(Collected data)

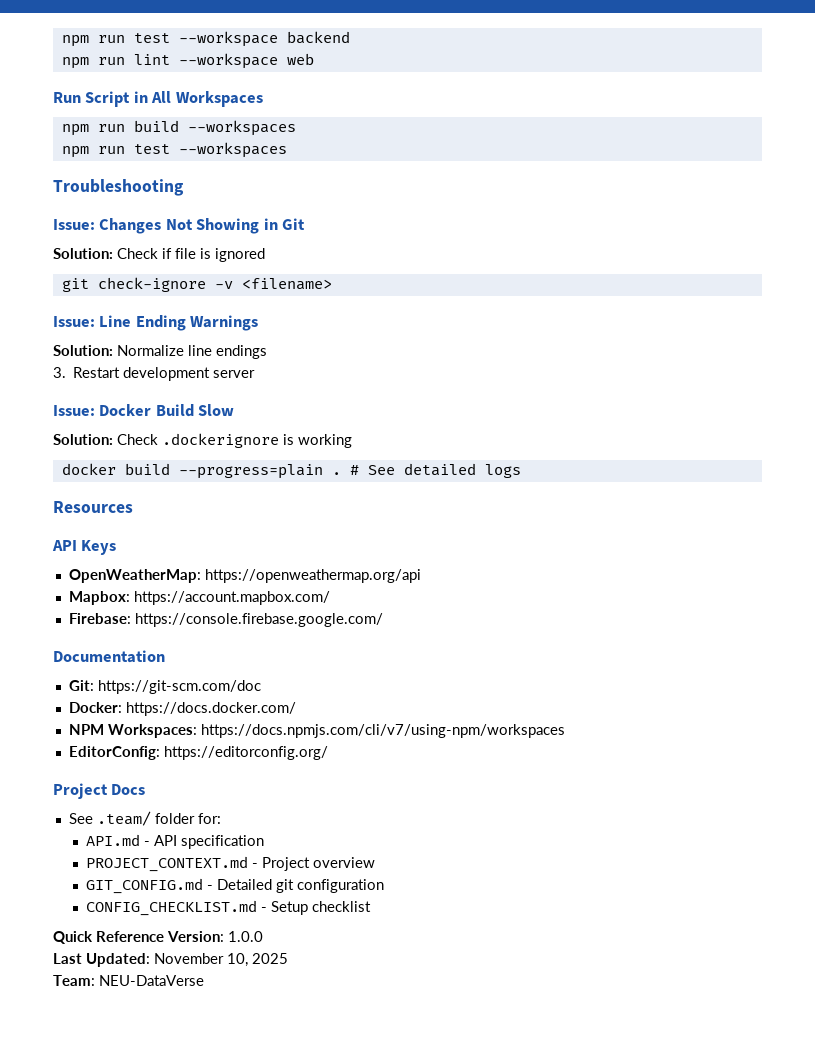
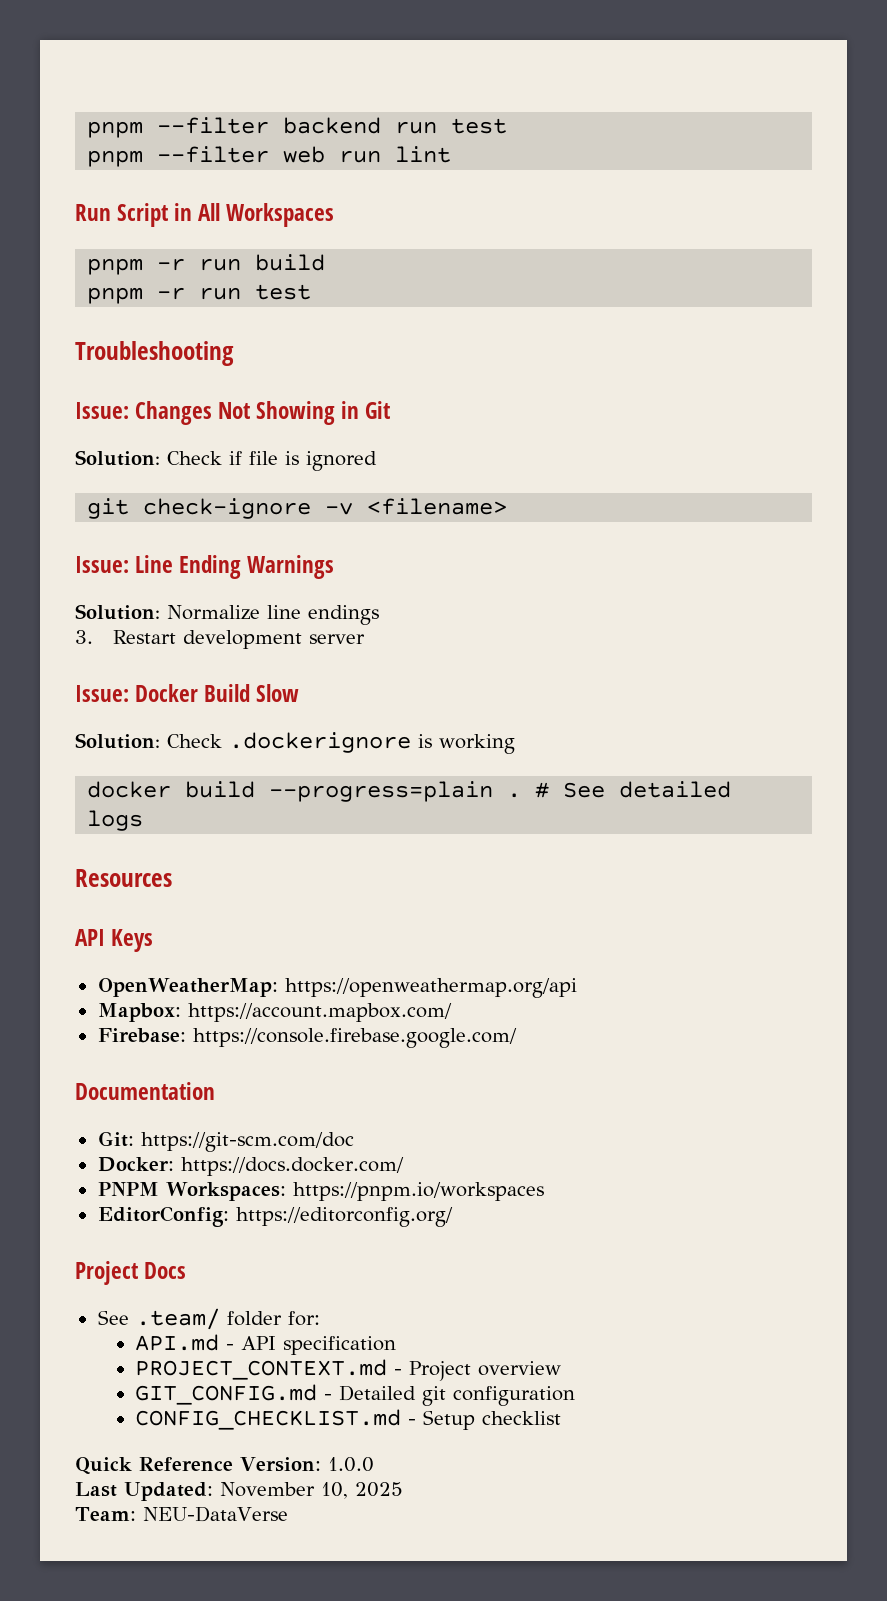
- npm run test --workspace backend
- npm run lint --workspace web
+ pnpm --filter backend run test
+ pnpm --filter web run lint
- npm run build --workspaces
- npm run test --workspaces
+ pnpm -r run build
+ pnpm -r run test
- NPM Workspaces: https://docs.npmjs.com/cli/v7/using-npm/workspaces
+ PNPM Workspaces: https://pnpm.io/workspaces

Your assignment:
Please print each record above again exactly, but omit any pictures.

Response to the task:
- npm run test --workspace backend
- npm run lint --workspace web
+ pnpm --filter backend run test
+ pnpm --filter web run lint
- npm run build --workspaces
- npm run test --workspaces
+ pnpm -r run build
+ pnpm -r run test
- NPM Workspaces: https://docs.npmjs.com/cli/v7/using-npm/workspaces
+ PNPM Workspaces: https://pnpm.io/workspaces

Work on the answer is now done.